## Prompt
Write down nothing except how many lines in the entries contain "Jonathan".

□ □ □

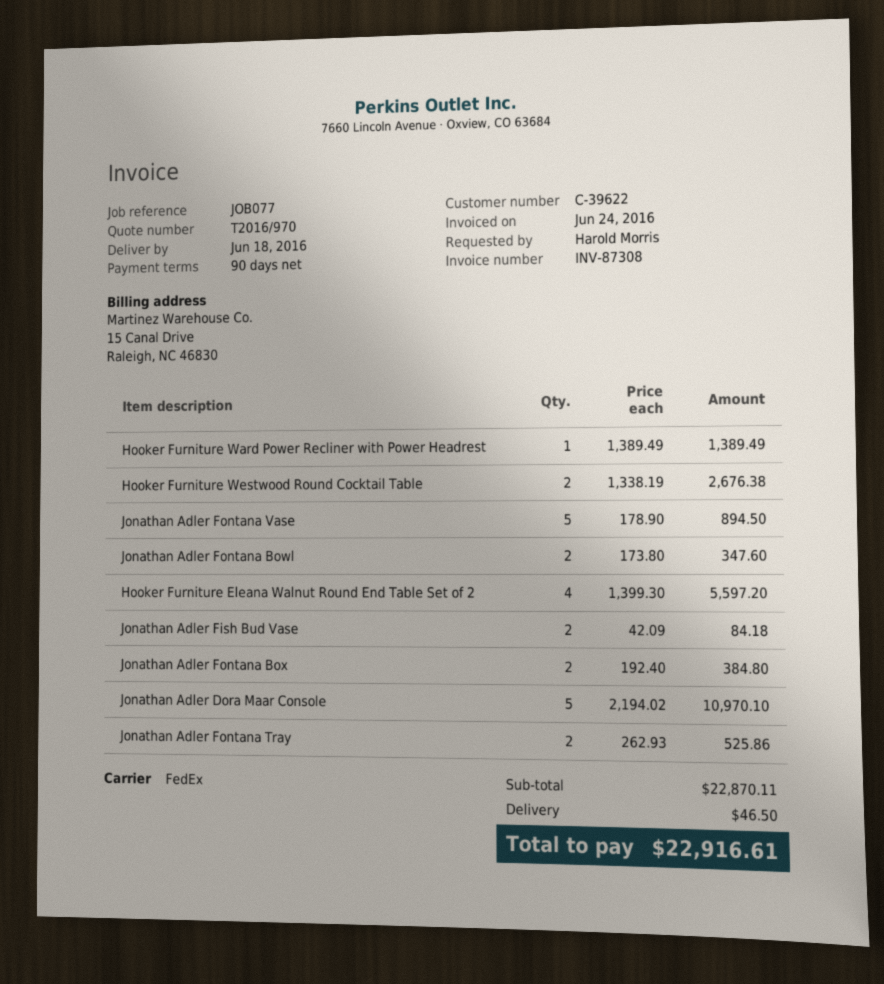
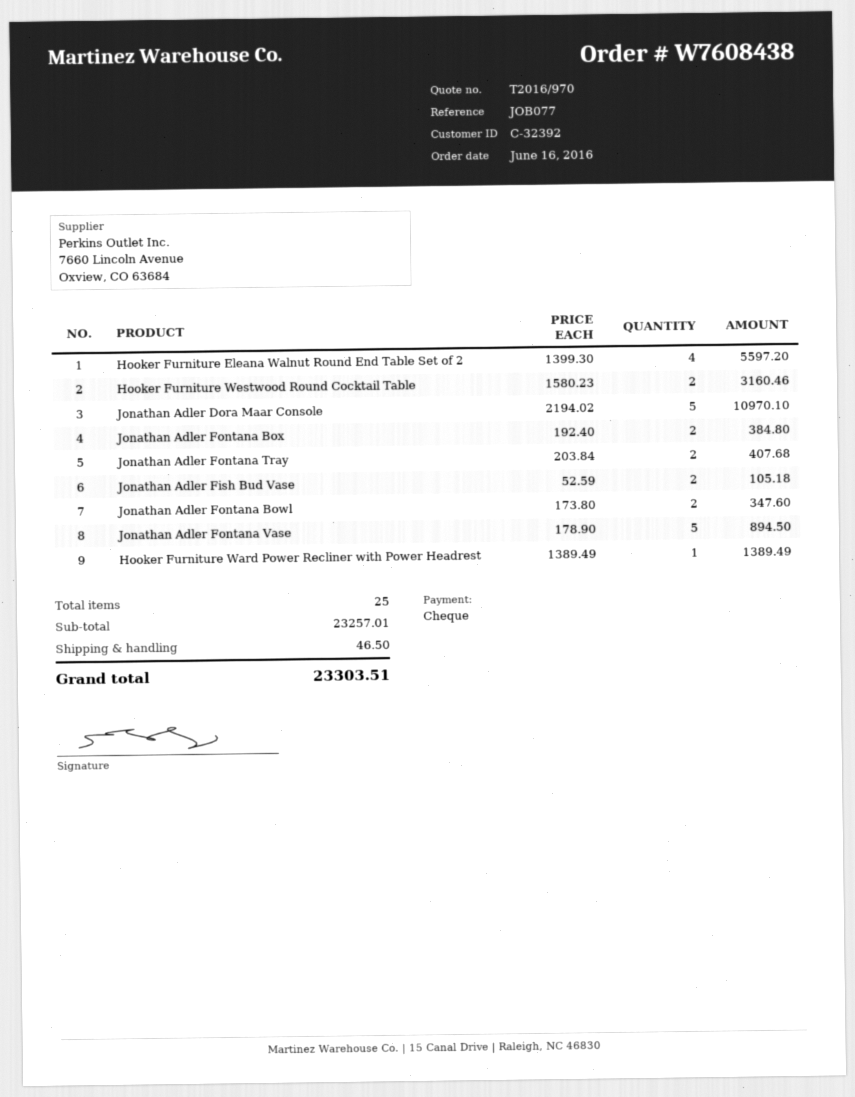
customer number: C-39622 -> C-32392
Hooker Furniture Westwood Round Cocktail Table: 2 x 1338.19 = 2676.38 -> 2 x 1580.23 = 3160.46
Jonathan Adler Fish Bud Vase: 2 x 42.09 = 84.18 -> 2 x 52.59 = 105.18
Jonathan Adler Fontana Tray: 2 x 262.93 = 525.86 -> 2 x 203.84 = 407.68
subtotal: 22870.11 -> 23257.01
total: 22916.61 -> 23303.51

□ □ □

## Response
2